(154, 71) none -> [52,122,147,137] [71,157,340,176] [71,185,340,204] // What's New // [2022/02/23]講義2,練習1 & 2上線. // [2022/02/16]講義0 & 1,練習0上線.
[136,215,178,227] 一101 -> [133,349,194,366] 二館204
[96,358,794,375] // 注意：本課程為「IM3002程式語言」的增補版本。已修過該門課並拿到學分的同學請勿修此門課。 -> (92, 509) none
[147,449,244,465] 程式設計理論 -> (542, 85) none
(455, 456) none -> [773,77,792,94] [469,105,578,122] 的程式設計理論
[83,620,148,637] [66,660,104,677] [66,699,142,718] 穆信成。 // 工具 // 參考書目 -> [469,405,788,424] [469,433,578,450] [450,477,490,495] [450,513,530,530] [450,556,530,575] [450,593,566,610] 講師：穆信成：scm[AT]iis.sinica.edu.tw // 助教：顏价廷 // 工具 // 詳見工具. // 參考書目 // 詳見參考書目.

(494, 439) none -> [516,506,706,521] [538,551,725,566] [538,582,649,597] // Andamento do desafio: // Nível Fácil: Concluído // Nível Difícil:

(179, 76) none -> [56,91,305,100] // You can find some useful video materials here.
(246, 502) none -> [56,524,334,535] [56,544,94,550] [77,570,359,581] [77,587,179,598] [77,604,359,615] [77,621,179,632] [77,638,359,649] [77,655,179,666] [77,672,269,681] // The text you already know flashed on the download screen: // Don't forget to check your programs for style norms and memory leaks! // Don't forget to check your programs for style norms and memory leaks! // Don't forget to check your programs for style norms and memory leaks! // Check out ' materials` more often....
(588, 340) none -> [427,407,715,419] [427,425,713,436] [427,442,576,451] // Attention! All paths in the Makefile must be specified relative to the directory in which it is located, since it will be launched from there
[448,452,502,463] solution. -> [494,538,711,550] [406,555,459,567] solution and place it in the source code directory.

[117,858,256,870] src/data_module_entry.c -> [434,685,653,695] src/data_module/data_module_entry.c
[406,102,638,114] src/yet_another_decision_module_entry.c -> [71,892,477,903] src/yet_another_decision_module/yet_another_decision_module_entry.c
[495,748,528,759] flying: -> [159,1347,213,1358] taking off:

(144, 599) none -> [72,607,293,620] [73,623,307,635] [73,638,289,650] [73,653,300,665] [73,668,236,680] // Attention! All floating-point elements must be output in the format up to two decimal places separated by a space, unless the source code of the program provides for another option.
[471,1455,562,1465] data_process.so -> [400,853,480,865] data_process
*****
● WHAT IS REQUIRED
Up to and including the line with "(455, 456) none", transcribe the entries above exactly, starting from their first line.

● OUTPUT OF THE EXERCISE
(154, 71) none -> [52,122,147,137] [71,157,340,176] [71,185,340,204] // What's New // [2022/02/23]講義2,練習1 & 2上線. // [2022/02/16]講義0 & 1,練習0上線.
[136,215,178,227] 一101 -> [133,349,194,366] 二館204
[96,358,794,375] // 注意：本課程為「IM3002程式語言」的增補版本。已修過該門課並拿到學分的同學請勿修此門課。 -> (92, 509) none
[147,449,244,465] 程式設計理論 -> (542, 85) none
(455, 456) none -> [773,77,792,94] [469,105,578,122] 的程式設計理論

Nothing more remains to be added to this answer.